As a cybersecurity executive, cybersecurity analyst, an employee that receives annual security awareness training or someone aspiring to enter the cybersecurity field, we all must do our part. National Cybersecurity Awareness Month is a global initiative created by the Department of Homeland Security in 2003 to recognize the significance of digital security for consumers and organizations. Over the past 17 years, the goal of National Cybersecurity Awareness Month has been to inform the public about the importance of cybersecurity. As the rate of cybercrime continues to rise, everyone can benefit from being informed.
This year’s theme “Do Your Part. #BeCyberSmart.” challenges us as professionals to lead the charge from the front lines by informing, providing guidelines and setting the standard for end users.
The executive’s part is to remain visionary and innovative from a higher plain of security strategy. As an analyst, your part is to constantly remain aware of the latest tactics, techniques and procedures as a data defender. Employees receiving annual security training also have a part: to remain vigilant, report suspicious activity and help spread the culture of “If you see something, say something” within your organization. To the aspiring person or student looking to break into cybersecurity, your part is to bring and maintain the passion you have for technology and security, and implement what you learn and contribute as you develop your skill set. We’ll all have a part to play in this field.
How can you #DoYourPart? Enable two-factor authentication.
Two-step verification—also known as two-factor authentication (2FA)—is an additional layer of protection, beyond your password, that decreases the risk of a hacker accessing your online accounts. It combines your password—something you know—with a second factor, like a cell phone or tablet—something you own. Thankfully, a majority of the world’s most commonly accessed websites has made 2FA readily available.
Although using this feature is highly recommended, it’s up to you to activate it within your online account settings. With large-scale breaches happening more frequently, turning on two-factor authentication has never been more important.
TwoFactorAuth.org is a great site to help you discover which sites and services use two-factor authentication. It lists websites that support 2FA, and the sites that currently do not, with categories such as banking, cloud computing, social and email, among others. Each category is even broken down further to display which type of two-factor authentication is used for the respective site.
TwoFactorAuth.org also provides options to ask webmasters to consider using 2FA, with a clever email or a Twitter or Facebook button labeled “Tell them to support 2FA.” Aside from entering your username and password into your respective site, when enabled, 2FA can deliver a security code to you via SMS texting, phone call, email or with the use of an authenticator application. The type of 2FA delivery method is determined by the security direction of the business.
Two-factor authentication has many benefits: it’s free, it improves security and it reduces data theft. Most importantly, 2FA protects your identity, which is priceless. Using the recommended website above will provide you with a better sense of which sites go the extra mile to help you protect your identity online.
#BeCyberSmart. Protect your online banking accounts.
As the trend of using of mobile banking apps continues to rise, most likely due to increased time at home, the FBI anticipates that malicious actors will exploit these platforms more emphatically. Malicious actors constantly improve their attack techniques and often take advantage of users in times of opportune weakness. A vast majority of Americans are increasingly using their mobile devices to conduct banking activities such as transferring funds and paying bills. To do your part in avoiding malicious attacks, here are a few ways to avoid being targeted by malicious actors.
1. Don’t use public Wi-Fi for online banking.
Never review your bank account using a public Wi-Fi connection. Network activity via public Wi-Fi is quite easy to steal. Malicious actors can use a Wi-Fi packet sniffer to read network activity over the air. If you must use public Wi-Fi, consider using a Virtual Private Network (VPN). A VPN is a secure connection that can be used over a public Wi-Fi connection. A VPN provides a layer of network security that prevents over the air information leakage.

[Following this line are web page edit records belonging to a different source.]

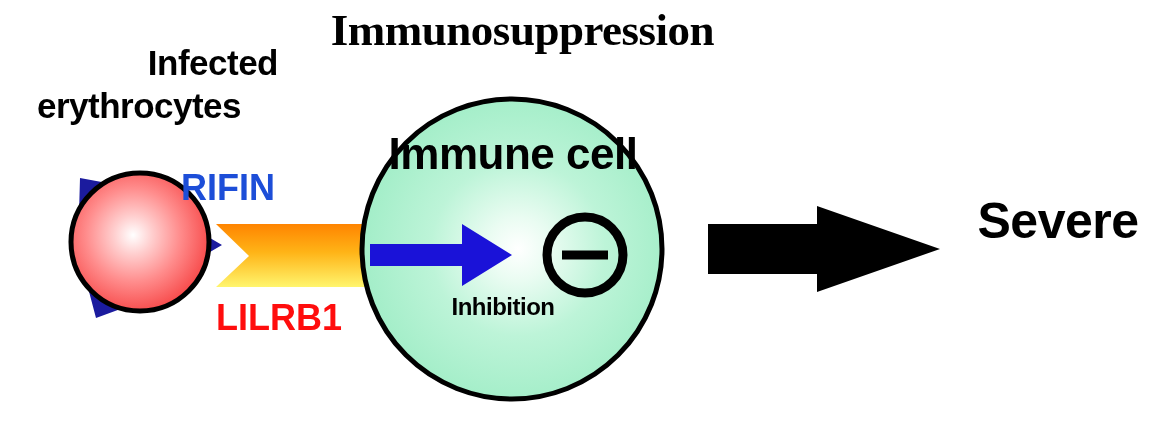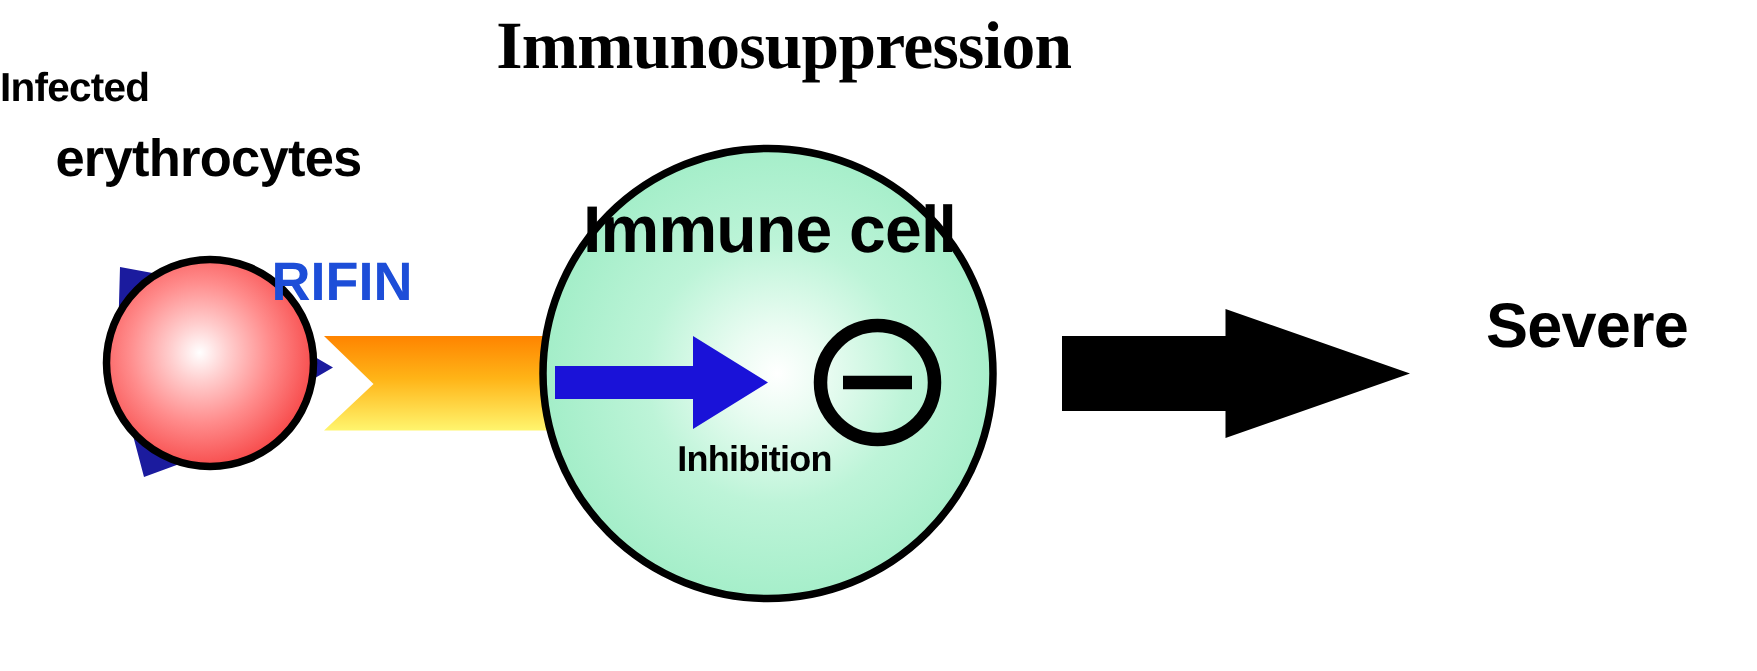--- a/index.html
+++ b/index.html
@@ -45,8 +45,8 @@
     left: 0;
     top: 45px;
     width: 278px;
-    text-align: left;
-    font-size: 27px;
+    text-align: right;
+    font-size: 35px;
   }
   #label-erythrocytes {
     left: 0;

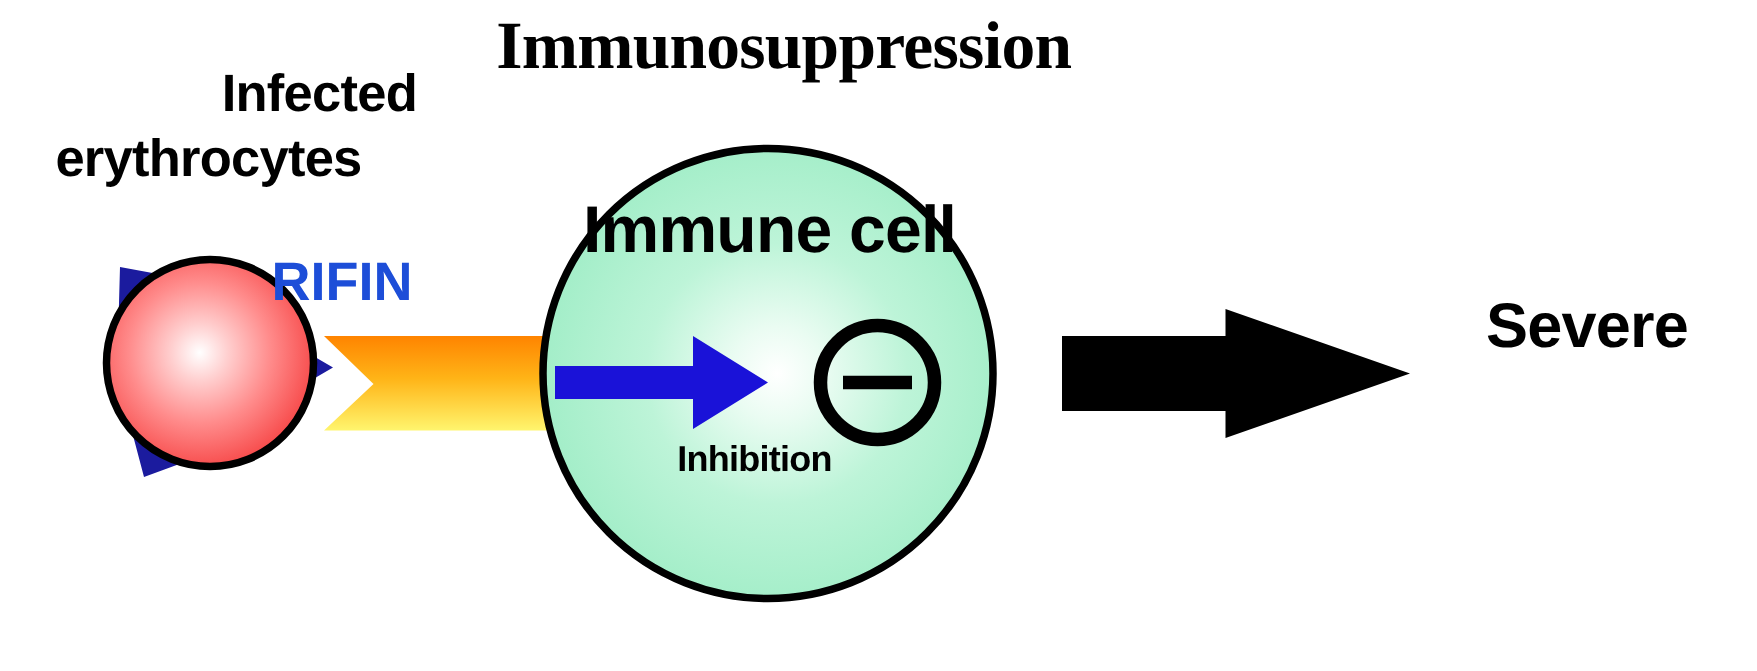--- a/index.html
+++ b/index.html
@@ -88,7 +88,7 @@
     top: 196px;
     width: 226px;
     text-align: center;
-    font-size: 42px;
+    font-size: 50px;
   }
   #label-malaria {
     left: 945px;

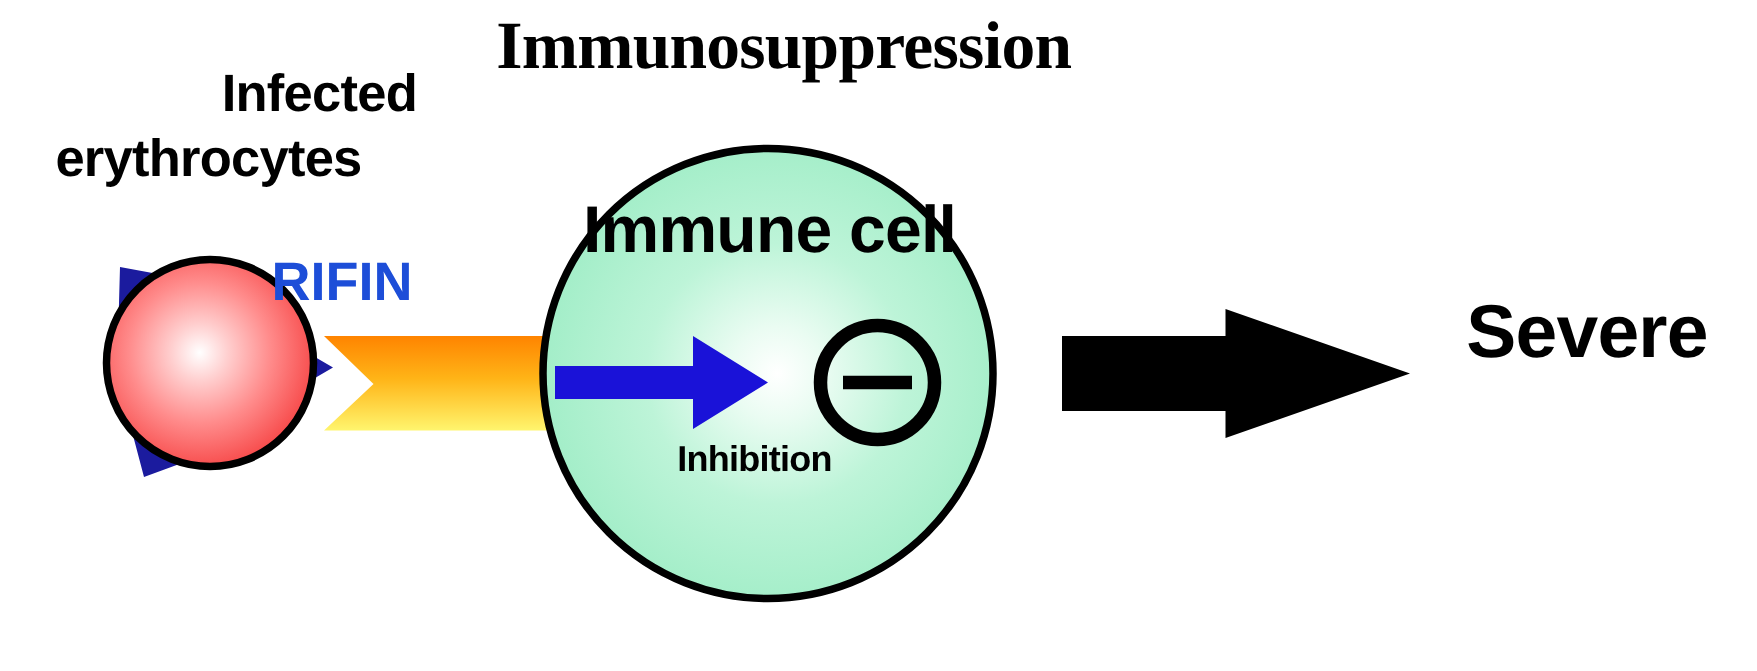--- a/index.html
+++ b/index.html
@@ -162,6 +162,7 @@
 
   <div class="lbl" id="label-rifin">RIFIN</div>
 
+  <div class="lbl" id="label-lilrb1">LILRB1</div>
 
   <div class="lbl" id="label-immune-cell">Immune cell</div>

2. Download official bank applications to avoid installing malware.
When you download your respective bank’s mobile application from the App Store or Google Play, be sure to check the app reviews, check the maker of the app and read the summaries carefully. There have been many instances of malware-laced apps that resemble various phone apps that people use constantly.
3. Remain vigilant against suspicious emails.

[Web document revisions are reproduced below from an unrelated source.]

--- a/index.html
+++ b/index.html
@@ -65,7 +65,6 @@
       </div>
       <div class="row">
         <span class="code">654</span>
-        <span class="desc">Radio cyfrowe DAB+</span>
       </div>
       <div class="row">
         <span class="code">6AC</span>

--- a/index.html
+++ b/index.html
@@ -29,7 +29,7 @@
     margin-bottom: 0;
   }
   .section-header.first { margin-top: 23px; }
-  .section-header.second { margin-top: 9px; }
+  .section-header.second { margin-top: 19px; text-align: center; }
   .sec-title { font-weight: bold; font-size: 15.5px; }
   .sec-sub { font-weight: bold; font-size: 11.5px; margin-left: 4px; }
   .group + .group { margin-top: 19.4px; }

Your bank will never email you requesting your personal information. Phishing emails are an attempt to look like they are sent from your bank. The malicious intent of phishing emails is to steal your personal account information by leading you to a credential-harvesting website that captures your credentials.
If we all do our part by implementing and using stronger security practices, raising community awareness, educating vulnerable audiences and training employees, our interconnected world will be smarter and more resilient against the darker side of the Internet.